1R01 DK115536-01 revised Inherited bone marrow failure disorders (BMFDs) represent a distinct category of hematopoietic disorders that are driven by genetic mutation. Within these disorders, a distinct set of genes has already been identified that contribute to a sub-set of BMFDs known as ribosomopathies. Ribosomopathies harbor mutation to genes playing a critical role in ribosomal processing and ribosome biogenesis. We previously established the DKC1 gene as a ribosomopathy gene through its ability to regulate proper translation as a result of its function to convert uridine residues on ribosomal RNAs (rRNAs) to pseudouridine. Exciting, preliminary data from our lab now demonstrates that another post-transcriptional modification of rRNAs, 2’-O-methylation (2’-O-Me), also contribute to proper regulation of ribosome function. Our data reveal that specific C/D-box small nucleolar RNAs (snoRNAs) controls proper IRES-dependent translation of major cell cycle and apoptosis genes. In vivo, disruption of 2’-O-Me in adult mouse hematopoietic stem cell (HSC) compartment results in features characteristic of ribosomopathies such as defects in stem cell maintenance due to exit from quiescence, apoptosis, and myelodysplastic bone marrow failure. Importantly, we identify novel germ line mutations dyskeratosis congenita (DC) patients related to function of C/D box snoRNAs. Thus, our preliminary findings provide direct genetic evidence for the critical role ribosome specialization through rRNA 2’-O-Me, as well as in the pathogenesis of multiple disease states through aberrant HSC and ribosome function. In order to better understand the role and function 2’-O-Me, we propose to (1) study the molecular and cellular pathways that are impacted by 2’-O-Me and which contribute to the process of bone marrow failure, (2) determine the in vivo significance of normal ribosome function for hematopoiesis, and of novel DC mutations identified through development of genetically engineered mouse models, and (3) evaluate the extent to which genes involved in the biochemical complexes that catalyzes 2’-O-Me may be altered in BMFDs, and to determine if additional novel pathogenic mutations targeting the process of rRNA methylation, including snoRNAs, exist in BMFDs. Together these data will further facilitate our understanding of ribosomopathies, and help uncover how essential regulation of the ribosome, through rRNA modification, contributes to normal and aberrant hematopoiesis.

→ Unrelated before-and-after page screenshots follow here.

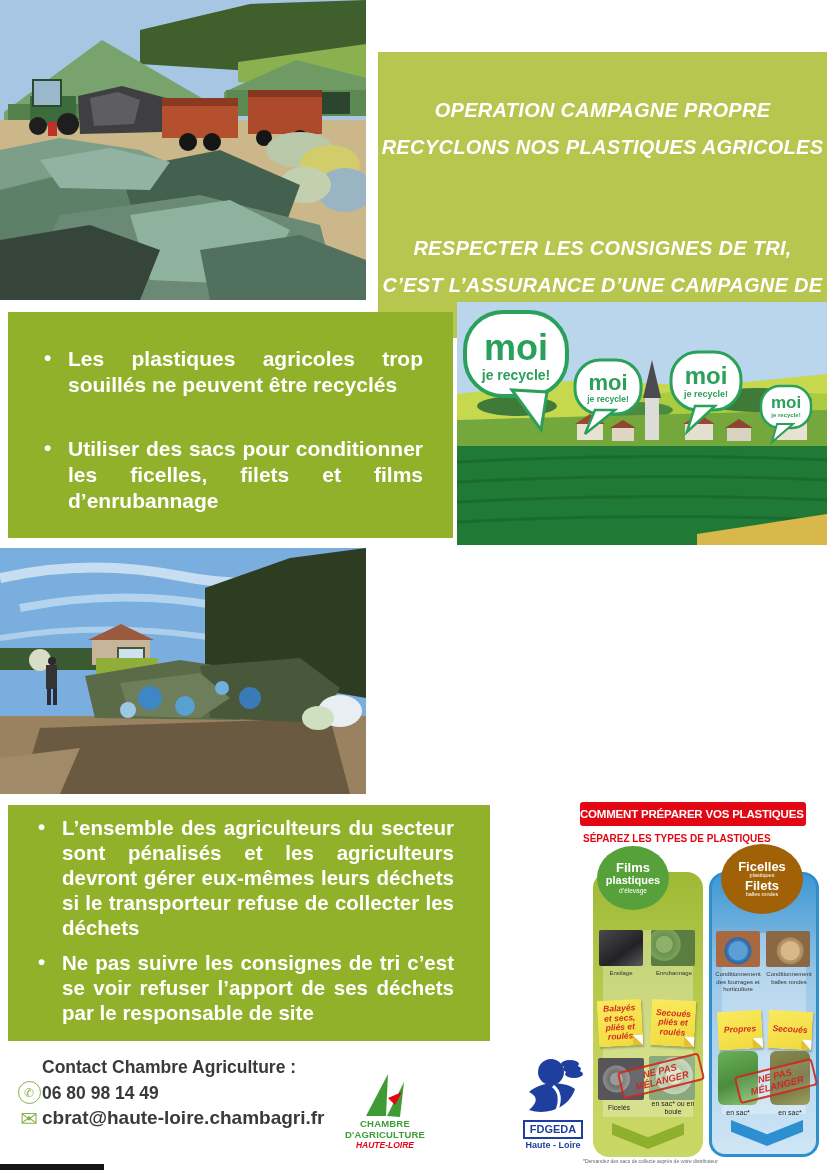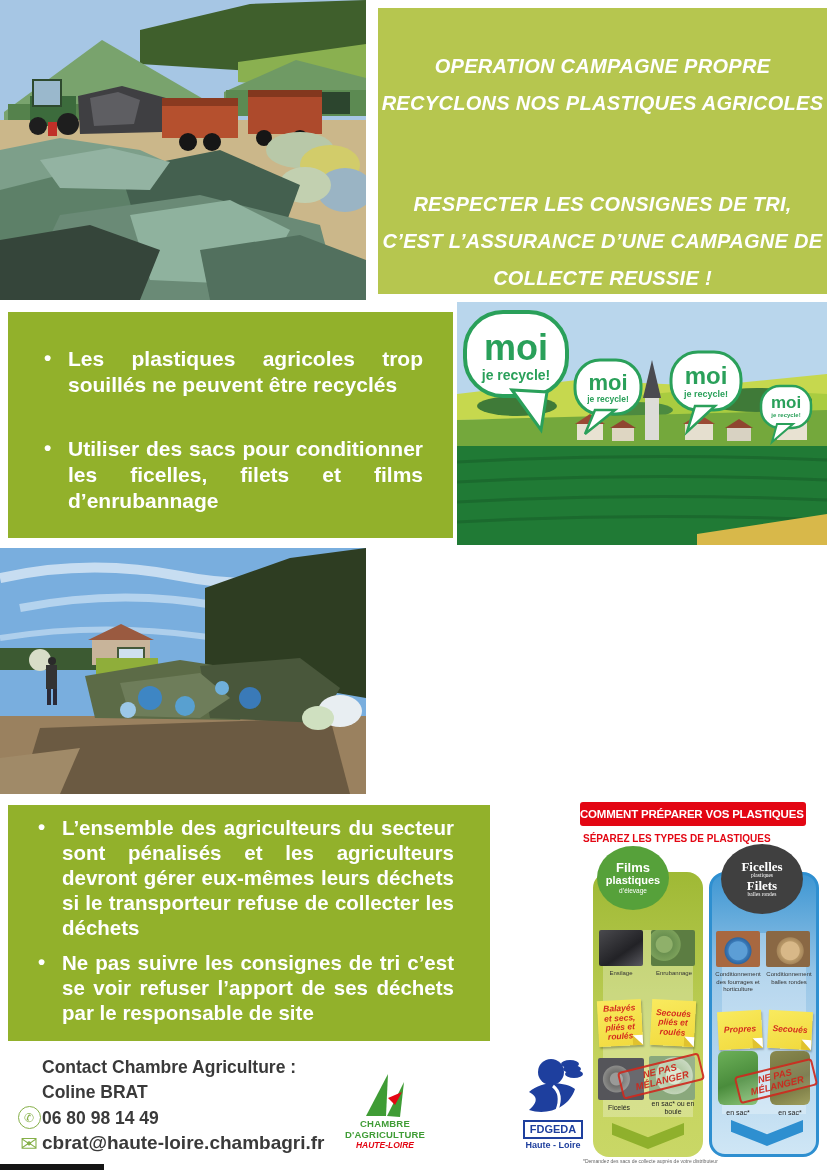"OPERATION CAMPAGNE PROPRE" .gbox.light { margin-top: none -> 44px }
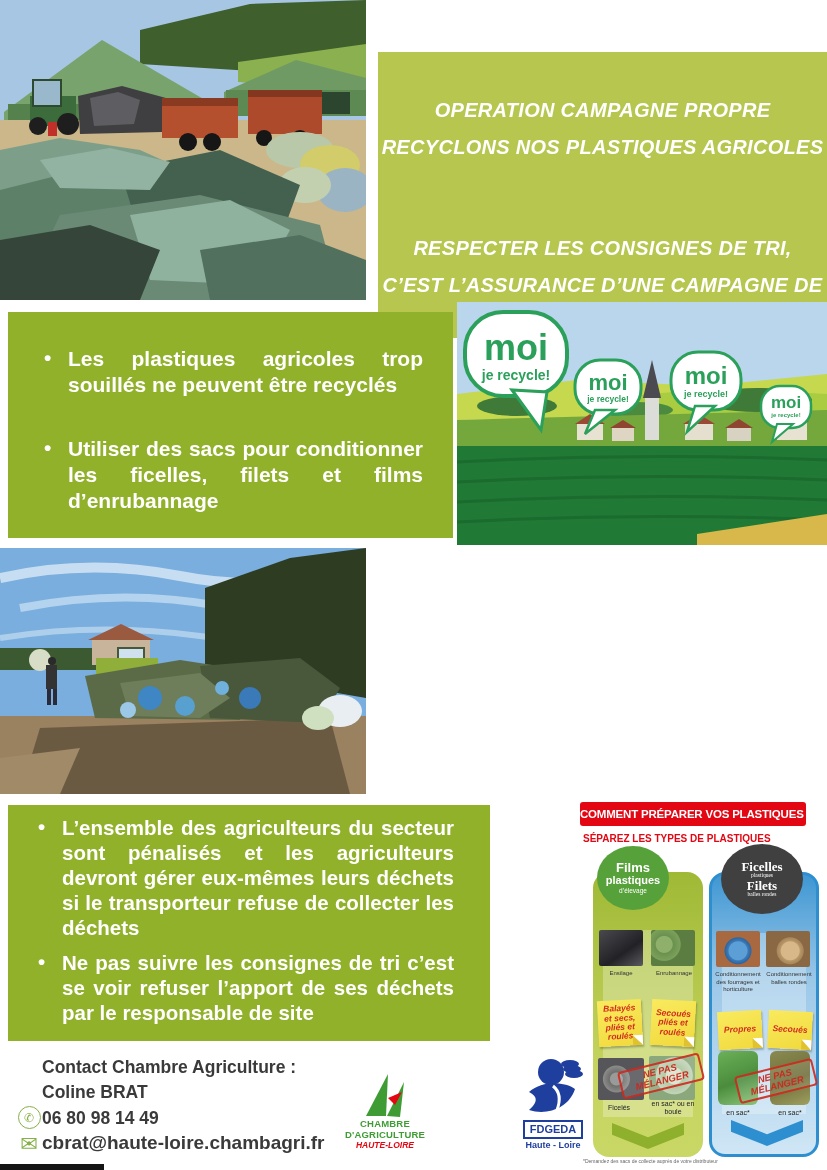"Ficelles" .bub-right { background: #404040 -> #a16207; font-family: Liberation Serif, serif -> none }
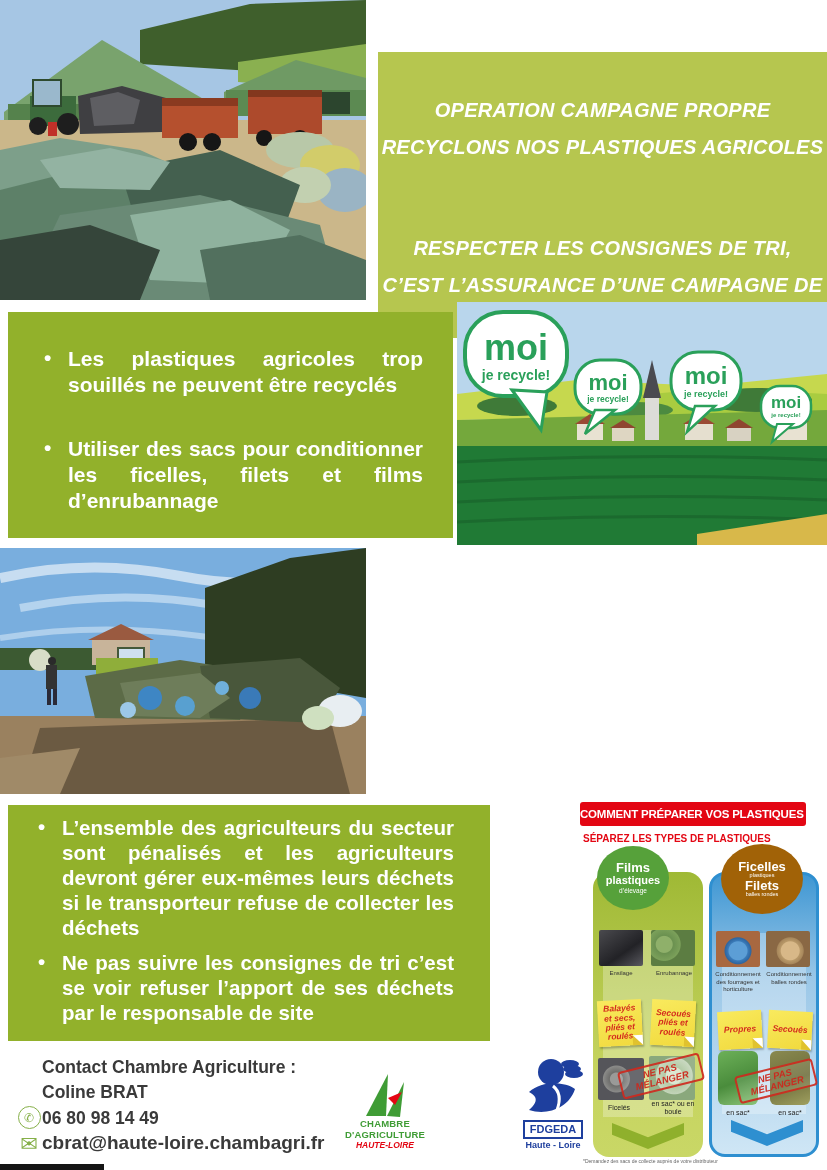"Coline BRAT" div.row { html: <div> <span></span> <span>Coline BRAT</span> </div> -> none }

1 R 01 DK 115536 -01修订版 遗传性骨髓衰竭疾病（BMFD）代表了由基因突变驱动的造血系统疾病的一个独特类别。在这些疾病中，已经确定了一组独特的基因，这些基因导致了称为核糖体病的BMFD子集。核糖体病对在核糖体加工和核糖体生物发生中起关键作用的基因具有突变。我们以前建立了DKC 1基因作为核糖体病基因，通过其调节适当翻译的能力，作为其功能的结果，将核糖体RNA（rRNA）上的尿苷残基转化为假尿苷。令人兴奋的是，我们实验室的初步数据现在表明，rRNA的另一种转录后修饰，2 '-O-甲基化（2'-O-Me）也有助于核糖体功能的适当调节。我们的数据显示，特定的C/D盒小核仁RNA（snoRNA）控制适当的IRES依赖的翻译的主要细胞周期和凋亡基因。在体内，成年小鼠造血干细胞（HSC）区室中2 '-O-Me的破坏导致核糖体病的特征，例如由于退出静止、凋亡和骨髓增生异常骨髓衰竭而导致的干细胞维持缺陷。重要的是，我们确定了与C/D盒snoRNA功能相关的先天性角化不良（DC）患者的新生殖系突变。因此，我们的初步研究结果提供了直接的遗传证据，核糖体专业化通过rRNA 2 '-O-Me，以及在多种疾病状态的发病机制，通过异常的HSC和核糖体功能的关键作用。为了更好地理解2 '-O-Me的作用和功能，我们建议（1）研究受2'-O-Me影响并导致骨髓衰竭过程的分子和细胞途径，（2）确定正常核糖体功能对造血的体内意义，以及通过开发基因工程小鼠模型鉴定的新型DC突变，和（3）评估参与催化2 ′-O-Me的生物化学复合物的基因在BMFD中可能改变的程度，并确定BMFD中是否存在靶向rRNA甲基化过程的其他新的致病性突变，包括snoRNA。这些数据将进一步促进我们对核糖体病的理解，并有助于揭示核糖体的重要调控如何通过rRNA修饰促进正常和异常的造血。